> WORK TO BE COMPLETED
Before repeating the entries below, strip out every picture and keep all else as it is.

> RECORD SET
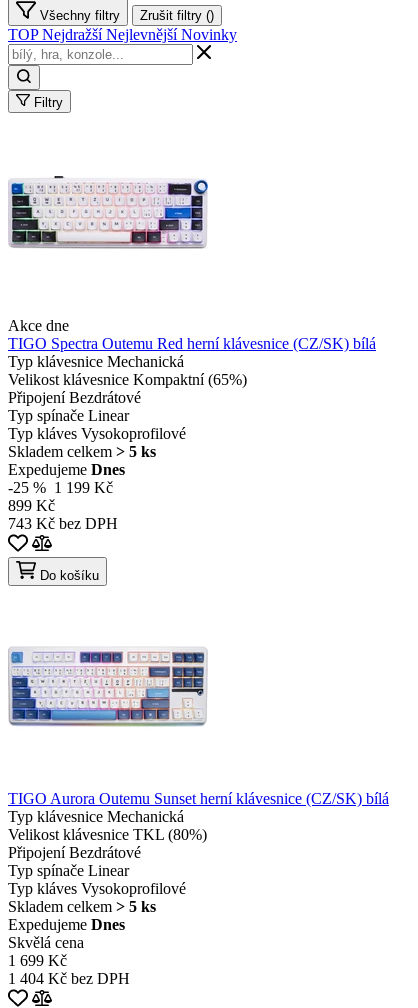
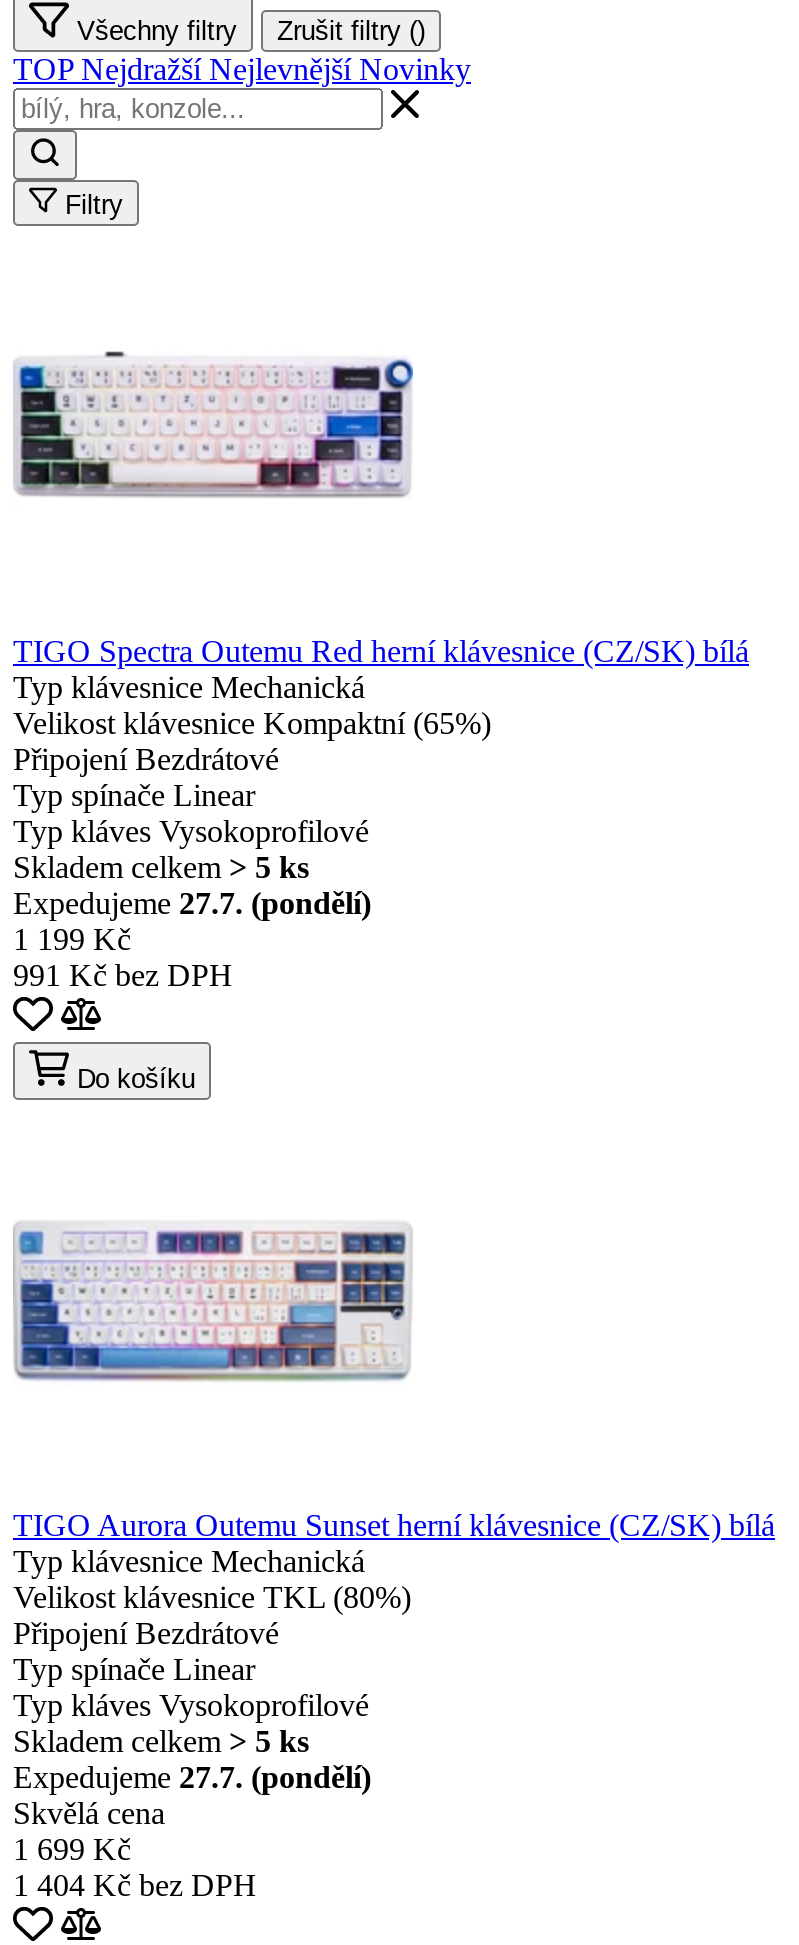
[8,318,69,334] Akce dne -> none
[8,462,125,532] Expedujeme Dnes | -25 % 1 199 Kč | 899 Kč | 743 Kč bez DPH -> [13,887,371,993] Expedujeme 27.7. (pondělí) | 1 199 Kč | 991 Kč bez DPH
[8,916,125,934] Expedujeme Dnes -> [13,1761,371,1795] Expedujeme 27.7. (pondělí)

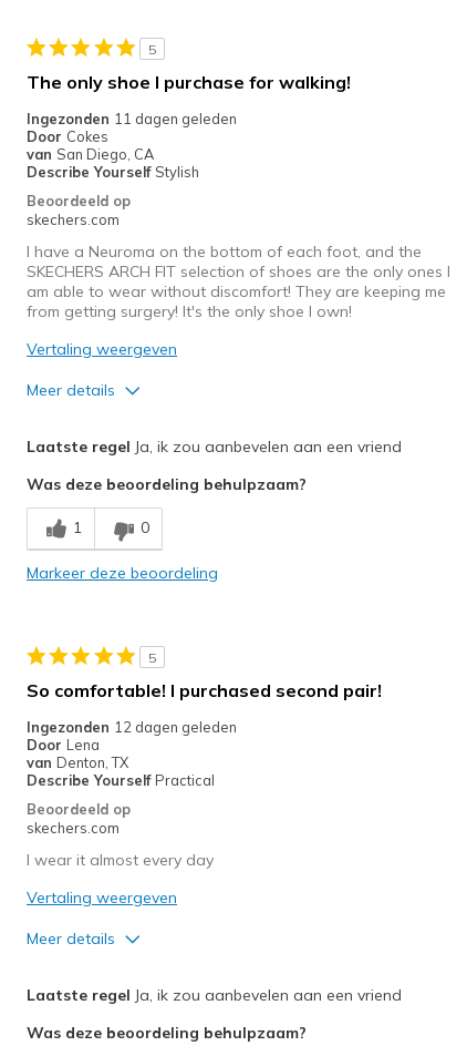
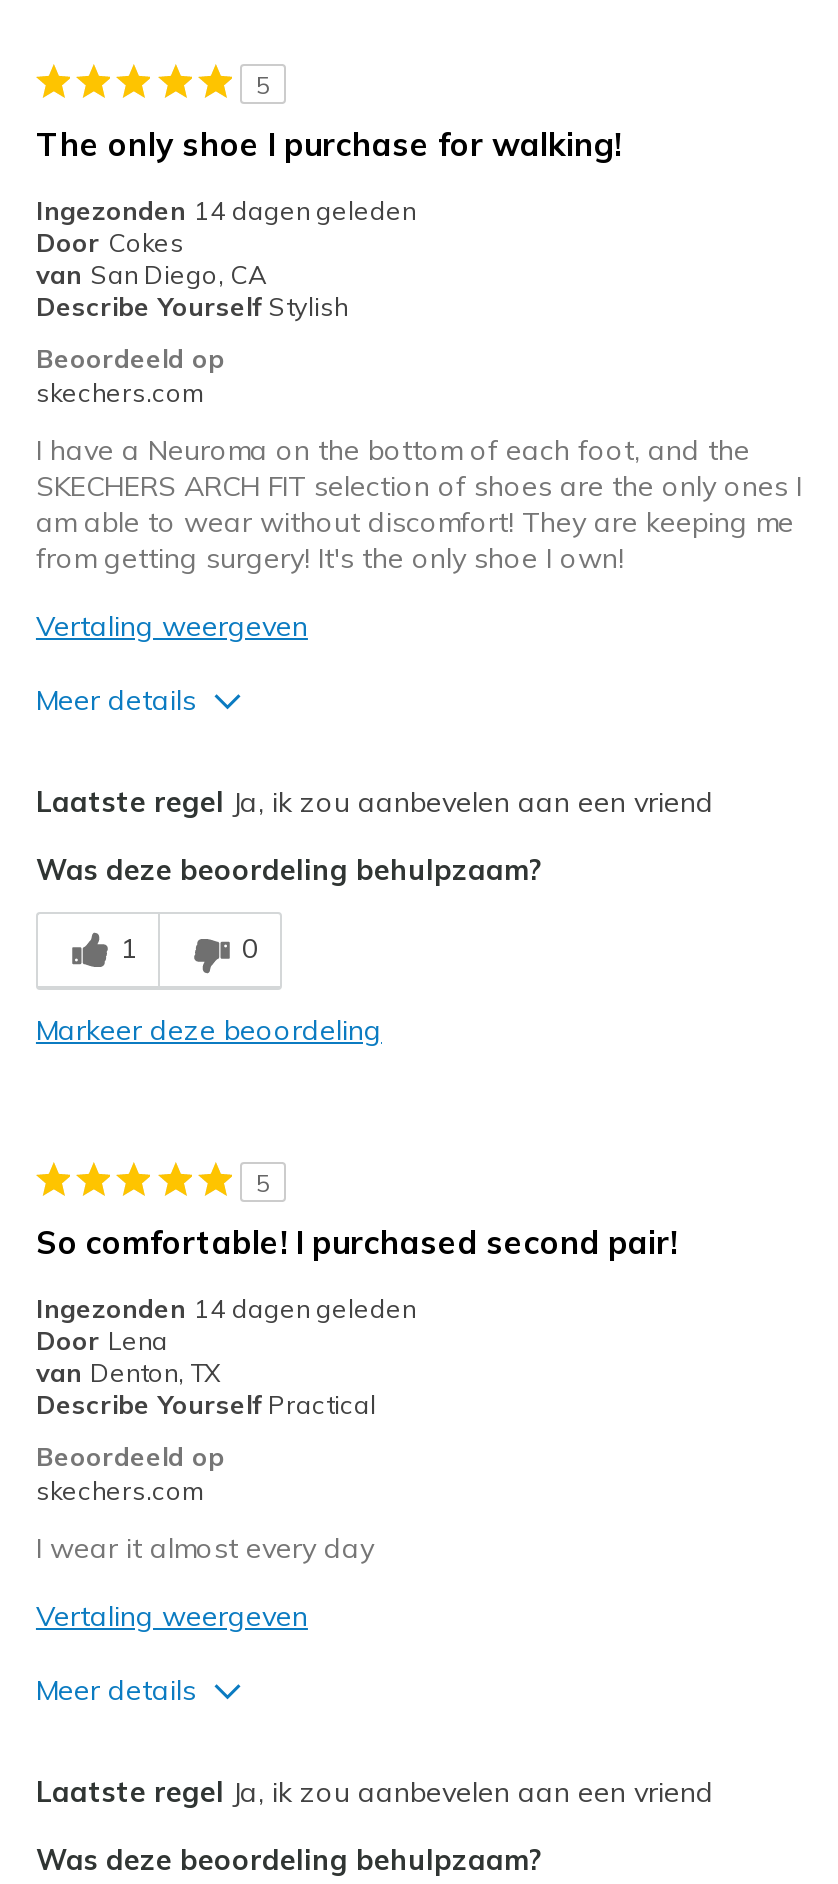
[27,109,237,127] Ingezonden 11 dagen geleden -> [36,193,416,225] Ingezonden 14 dagen geleden
[27,718,237,735] Ingezonden 12 dagen geleden -> [36,1291,416,1323] Ingezonden 14 dagen geleden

> REPLY TO THE TASK
[8,318,69,334] Akce dne -> none
[8,462,125,532] Expedujeme Dnes | -25 % 1 199 Kč | 899 Kč | 743 Kč bez DPH -> [13,887,371,993] Expedujeme 27.7. (pondělí) | 1 199 Kč | 991 Kč bez DPH
[8,916,125,934] Expedujeme Dnes -> [13,1761,371,1795] Expedujeme 27.7. (pondělí)

[27,109,237,127] Ingezonden 11 dagen geleden -> [36,193,416,225] Ingezonden 14 dagen geleden
[27,718,237,735] Ingezonden 12 dagen geleden -> [36,1291,416,1323] Ingezonden 14 dagen geleden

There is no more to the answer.